– Ну пожалуйста! – тихо произнёс Сергей упавшим голосом.
Взявшийся было за ручку двери визитёр задумался.
Сергей ждал.
– Слушаешься беспрекословно. Беспрекословно! – через некоторое время наконец произнёс незнакомец, стоя к юноше спиной и глядя в дверной глазок. – Даже не слушаешься, а тупо подчиняешься! Делаешь всё, что я говорю! Все вопросы потом и в мирной обстановке. Ясно?
– Ясно.
– Ложись на живот и суй себе в рот указательные пальцы!
– Зачем? – не понял юноша.
– Удачи! – Повернул дверную ручку незнакомец. – Слово «беспрекословно» работает не так!
– Стойте! – воскликнул Сергей и бросился на пол.
– Поздно! Тебя только что сожрали! – произнёс незнакомец, опираясь на дверную ручку. – Встань и раздевайся. Полностью. Потом хлопни в ладоши над головой и разведи руки в стороны.
Сергей кинулся снимать с себя одежду. Незнакомец стоял к нему спиной, смотрел на дверь и молчал. Чуть замешкавшись, Сергей разделся догола. Помявшись, он хлопнул в ладоши над головой.
Незнакомец смотрел на дверь. Сергей, разведя руки в стороны, смотрел на спину незнакомца.
– Одевайся, – наконец произнёс он и отпустил дверную ручку. – Вот это называется «беспрекословно»!
Сергей с облегчением быстро оделся.
– Послушайте, а…
– «Слушай, Андрей!» – поправил его незнакомец и повернулся. – Я теперь для тебя навсегда тот самый Андрей Колесников. И на «ты».

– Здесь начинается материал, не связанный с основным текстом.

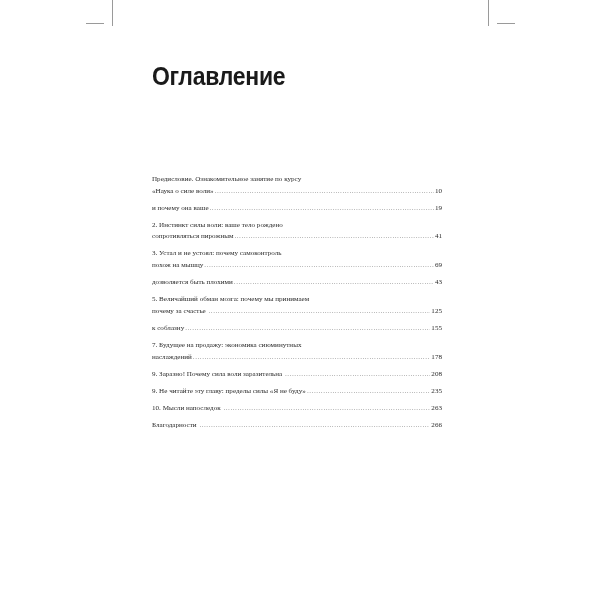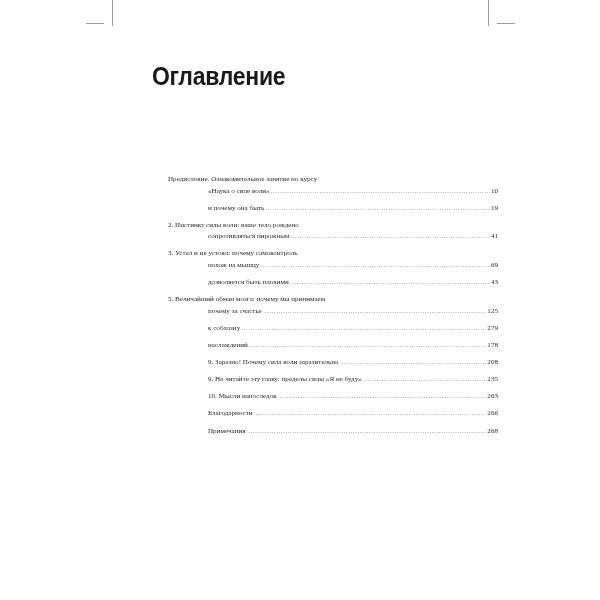--- a/index.html
+++ b/index.html
@@ -52,38 +52,37 @@
     font-size: 25px;
     letter-spacing: -0.3px;
     color: #1a1a1a;
     transform: scaleX(0.92);
     transform-origin: left center;
     white-space: nowrap;
   }
 
   .toc-list {
     position: absolute;
-    left: 16px;
+    left: 0;
     top: 174px;
     width: 290px;
   }
 
   .toc-entry {
     margin-bottom: 5.5px;
     font-size: 7.1px;
     line-height: 11.6px;
     color: #2b2b2b;
   }
 
   
   .toc-line {
     display: flex;
     align-items: baseline;
     width: 100%;
-    margin-left: 40px;
   }
   .toc-text {
     white-space: pre;
     flex: 0 0 auto;
   }
   .toc-leader {
     flex: 1 1 auto;
     overflow: hidden;
     white-space: nowrap;
     color: #8d8d8d;
@@ -125,21 +124,21 @@
         <div class="toc-entry">
           <span class="toc-firstline">Предисловие. Ознакомительное занятие по курсу</span>
           <div class="toc-line">
             <span class="toc-text">«Наука о силе воли»</span>
             <span class="toc-leader">...............................................................................................................................................................</span>
             <span class="toc-page">10</span>
           </div>
         </div>
         <div class="toc-entry">
           <div class="toc-line">
-            <span class="toc-text">и почему она быть</span>
+            <span class="toc-text">и почему она ваше</span>
             <span class="toc-leader">...............................................................................................................................................................</span>
             <span class="toc-page">19</span>
           </div>
         </div>
         <div class="toc-entry">
           <span class="toc-firstline">2. Инстинкт силы воли: ваше тело рождено</span>
           <div class="toc-line">
             <span class="toc-text">сопротивляться пирожным</span>
             <span class="toc-leader">...............................................................................................................................................................</span>
             <span class="toc-page">41</span>
@@ -165,24 +164,25 @@
           <div class="toc-line">
             <span class="toc-text">почему за счастье </span>
             <span class="toc-leader">...............................................................................................................................................................</span>
             <span class="toc-page">125</span>
           </div>
         </div>
         <div class="toc-entry">
           <div class="toc-line">
             <span class="toc-text">к соблазну</span>
             <span class="toc-leader">...............................................................................................................................................................</span>
-            <span class="toc-page">279</span>
-          </div>
-        </div>
-        <div class="toc-entry">
+            <span class="toc-page">155</span>
+          </div>
+        </div>
+        <div class="toc-entry">
+          <span class="toc-firstline">7. Будущее на продажу: экономика сиюминутных</span>
           <div class="toc-line">
             <span class="toc-text">наслаждений</span>
             <span class="toc-leader">...............................................................................................................................................................</span>
             <span class="toc-page">178</span>
           </div>
         </div>
         <div class="toc-entry">
           <div class="toc-line">
             <span class="toc-text">9. Заразно! Почему сила воли заразительна </span>
             <span class="toc-leader">...............................................................................................................................................................</span>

– Слушай, Андрей, а кто они такие-то?
– Чайник ставь. Сейчас расскажу.
9021540412798609954497267488871055992506
Каторга подходила к Москве-реке. Это была хорошая каторга: три ряда по пять вёсел, да по пятеро гребцов на каждом весле. Сделана она была с умыслом. Вход в трюмы, грузовые палубы и на палубы гребцов был раздельным. На нижней палубе гребцами были рабы, на средней холопы, а на верхнюю гребную палубу была куплена челядь. В этом был умысел: челядью были басурмане, и у них было оружие. Поскольку они были нерусью, то при нападении обские речные пираты ушкуйники их не щадили, да и бежать им было некуда, русского они не знали, так что им оружие можно было доверять, и не прикованы были они. От этого они были главнее холопов, и им каждому через пять лет вольную обещали и литовскую гривну серебра, отчего рубились они с ушкуйниками как за себя. Холопам же обещали, что через пять лет их в деревню отправят, дом дадут поставить и жениться разрешат. А рабам не обещали ничего, на то они и рабы – вещь безвольная, бессловесная, но холопы с челядью держали их в строгости, да и кормили их хорошо. Кроме того, уже двум особо отличившимся холопам шейную гривну подарили, и тоже с серебра, так что верили они и даже гордились, что на такой сильной каторге оказались.
К самой Москве Фёдор решил было не подходить, думал на Коломне стать, но кормчий настоял, что в случае чего по реке проще будет потом вниз уйти, а там Ока и Новгород, да и негоже такой простой без руководства каторге давать. А дела были тёмные. Люд лютовал, опричники ярились, морок корчил царя Ивана. Зло, его дедом со старьёвщиками привезённое, через Русское море перешло и здесь теперь обосновалось, встало на Москве. Сначала слабое, силу набрало и с ума его свело. Опричников наплодил, на Новгород с ними ходил, разорил и погубил Новгород, ограбил веси новгородские на три дня конного похода, а по пути разорил и опричнил Тверь, Клин и Торжок. Литовские лазутчики подбросили донос на то, что Новгород измены хочет. Митрополит Всея Руси Филипп не стал благословлять этот поход, и тогда по приказу царя Ивана Малюта Скуратов задушил его прямо в келье.
В Новгороде Иван особенно лютовал. Опричники его совсем облик человеческий потеряли. Обливали новгородцев смолой, поджигали и бросали в Волхов. Младенцев жарили в муке, привязывали к матерям и топили в реке, чтобы выпытать у мужей и отцов, где что ценного может быть спрятано. Бывало, царь Иван лично за санями своими девок голых по улицам волоком привязывал и таскал, пока не умрут. Опричники не щадили никого. Горе горькое летало над городом. Стон над Новгородом стоял.